It’s a funny thing, New Year’s Day. Whether or not you happen to be nursing the standard Trivial-Pursuit-and-Hootenanny hangover or attempting to recover from the no less intense mess of aches and pains that result from a night kick-started by a policeman at Southwark station informing you, by means of enquiry into whether or not you’re going to the rave, that apparently you’re going to a rave (and believe me, it came as a shock), there is still something about the first day of the year which makes us hanker for something simultaneously familiar enough to sooth the headache, yet new and exciting enough to keep us hoping that this year, things might be different. To say that I found the perfect option, in my New Year’s Day trip up to Stratford to see the new Matilda musical, based on the book by Roald Dahl and with music and lyrics by Tim Minchin, would be so grossly beyond all levels of understatement that I’m not even going acknowledge that I just wrote it down.
As I may have mentioned in previous articles, I’m a Roald Dahl sort of person. With this in mind, on first hearing that the RSC was planning to turn one of the most pivotal books of my childhood into an all-singing, all-dancing musical, my emotions, to say the least, were mixed. The fact that Tim Minchin, of “Inflatable You” fame, was billed as both composer and lyricist admittedly went some way to allaying my fears, and the fact that the Americanised movie adaptation of the book is already the best thing ever committed to film aside from Clueless certainly helped, but even so, I still had my doubts. Suffice it to say, I needn’t have worried. Matilda, A Musical is theatre adaptation at its very, very best. Telling the story of a feisty little girl with extraordinary brainpower and her fight against the seemingly endless injustices of a cartoon-like adult world, the musical retains all the well-loved chaos and creativity of the original story, yet with additions and embellishments which add dimension and richness without ever compromising the darkly delightful heart of the book. Dennis Kelly, as adaptor, has created a vision that is, at once, mean-spirited and miraculous. Matilda is surrounded by the pantomime barbarism of adults; detested at home by her telly-obsessed parents (played to ‘Gor-Blimey perfection by Josie Walker and Paul Kaye) and terrorised at school by a truly diabolical incarnation of the infamous Miss Trunchbull, who is played by Bertie Carvel in what will surely be one of the great comedy performances of the year.

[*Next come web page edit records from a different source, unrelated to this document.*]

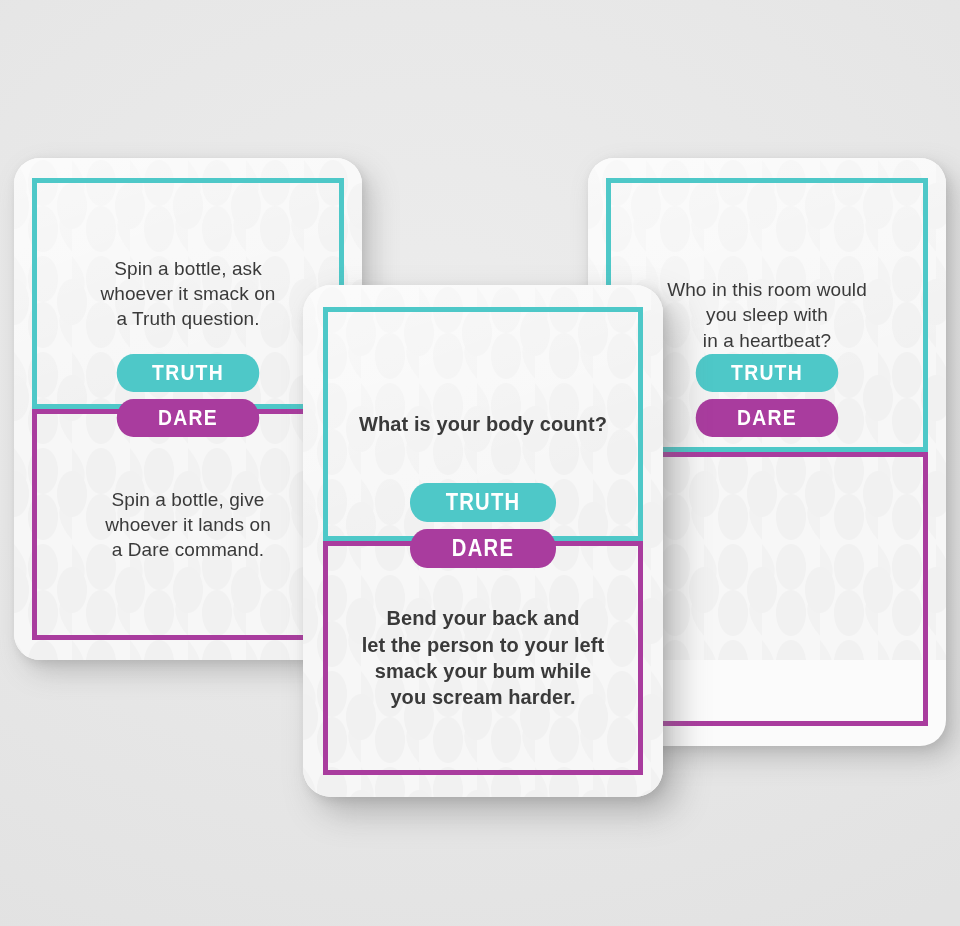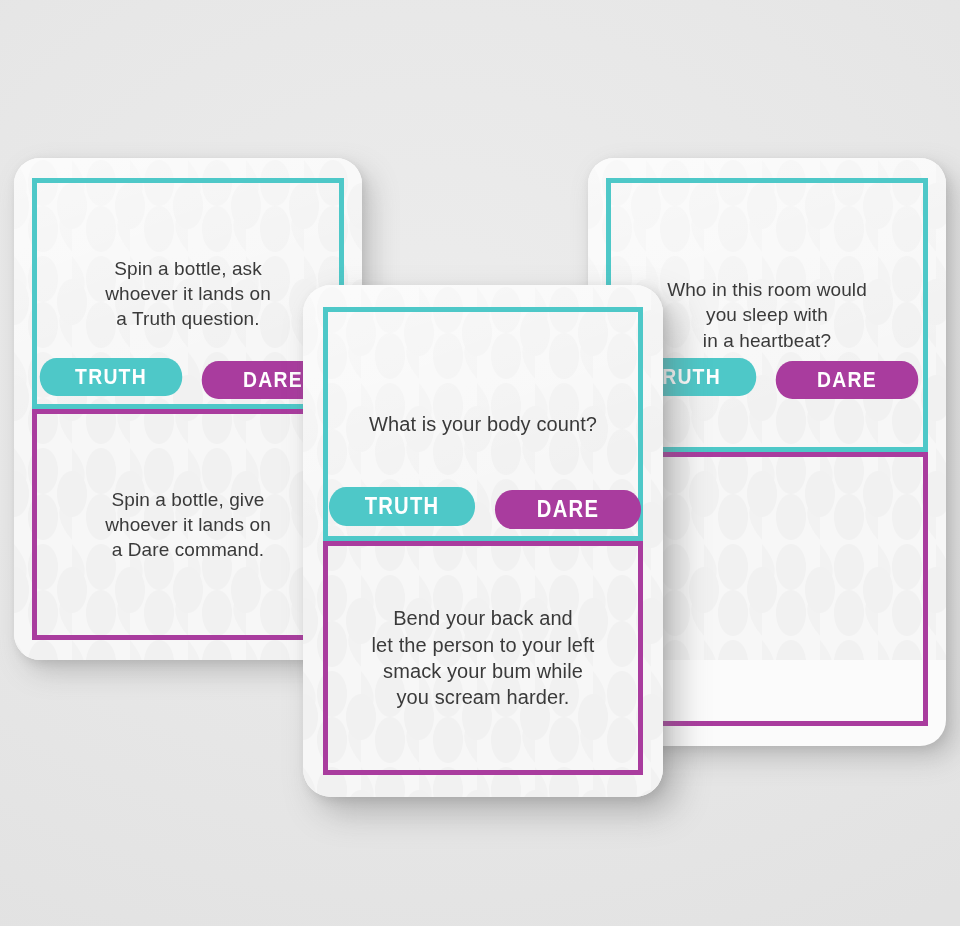"Spin a bottle, ask" div.panel-text { text: lands -> smack }
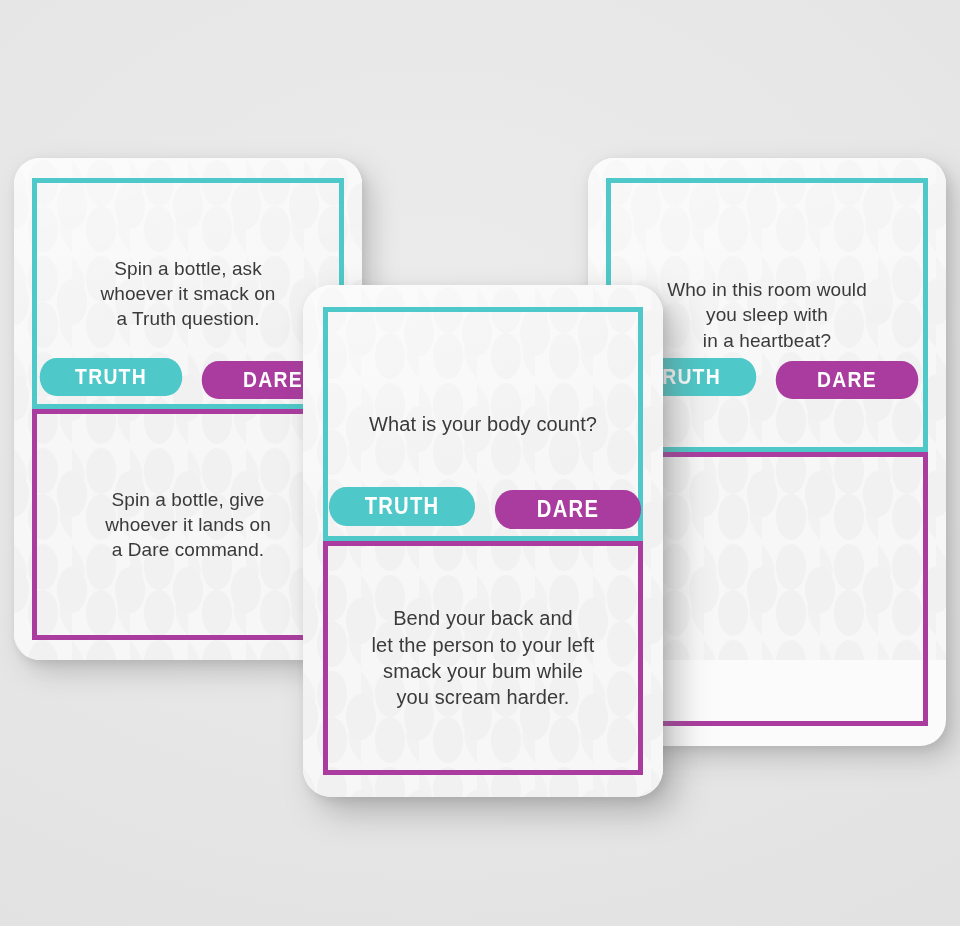"TRUTH" .pill-zone { flex-direction: row -> column; left: 16px -> 0 }
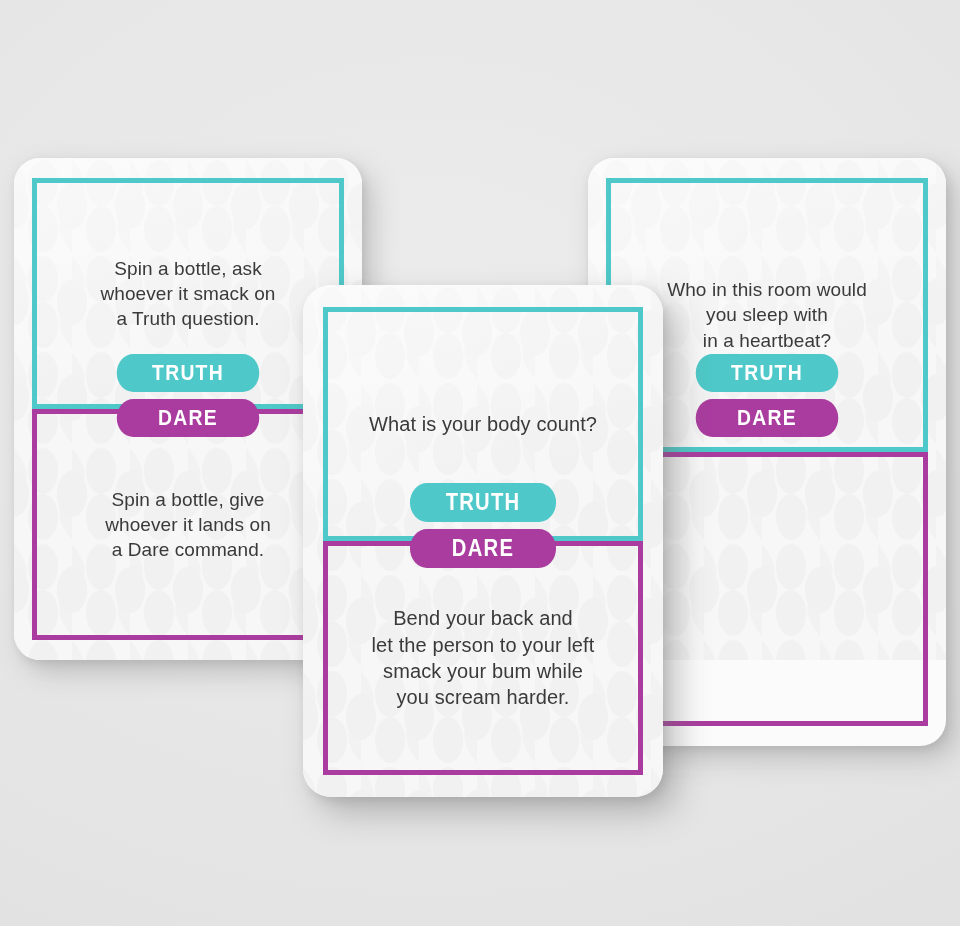"What is your body count?" #card-center .panel-text { font-weight: none -> bold }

The music is an ebullient masterpiece from start to finish, with an anarchic delight and cheeky technical complexity that could not be more Tim Minchin. The lyrics are of a level of comedic brilliance only to be expected from the man who once told us that “if you open your mind too much your brain will fall out”, although they are, at times, rather let down by a remarkably poor sound balance which should really have been spotted during technical rehearsals. “Miracle”, “Naughty” and “The Children are Revolting” are comedic show-stoppers of the highest order, whilst numbers like “Quiet” and “When I Grow Up” have all the unexpected poignancy needed for the heart of a musical otherwise so preoccupied with chaotic black comedy. Of course, the true heart of this story, perhaps most especially in Kelly’s version, is Matilda herself; a voracious reader and opponent of injustice who, in this incarnation, also becomes a prophetic storyteller who magically prefigures the plight of her one adult champion, Miss Honey. Josie Griffiths (one of three girls playing Matilda) is a fantastically natural and talented singer and performer, making a character who might otherwise have been gratingly precocious wonderfully sympathetic. She is counterbalanced by an exuberant child cast, a sweetly stoic Miss Honey (Lauren Ward) and a Trunchbull so wittily conceived and so skilfully portrayed that Carvel somehow manages to suggest, in the words of Michael Billington, “an unusually athletic Richard III” in a gym slip.
Matilda, A Musical, is a riotous affair; a special effects extravaganza in which children are swung around by their hair and lifted off the ground by their ears, all surrounded by a kaleidoscopic explosion of a set, designed around the letters of the alphabet. As family entertainment, it is an absolute joy, with all that is dark and disgusting about Roald Dahl there to keep children and adults alike entertained and to remind both that sometimes, everyone needs to be a little bit naughty. All in all, I think there’s a reason why critics are hailing this production as “the best British musical since Billy Elliot”. It’s because it is.
(And just by the by, I don’t mean to drop names when I’m already over my word limit, but given that I spotted two highly influential West End producers in the audience just in front of me, I think it might be safe to assume that anyone not lucky enough to get tickets this time around probably won’t have to wait too long for this production to roll on up to London. I’m just saying.)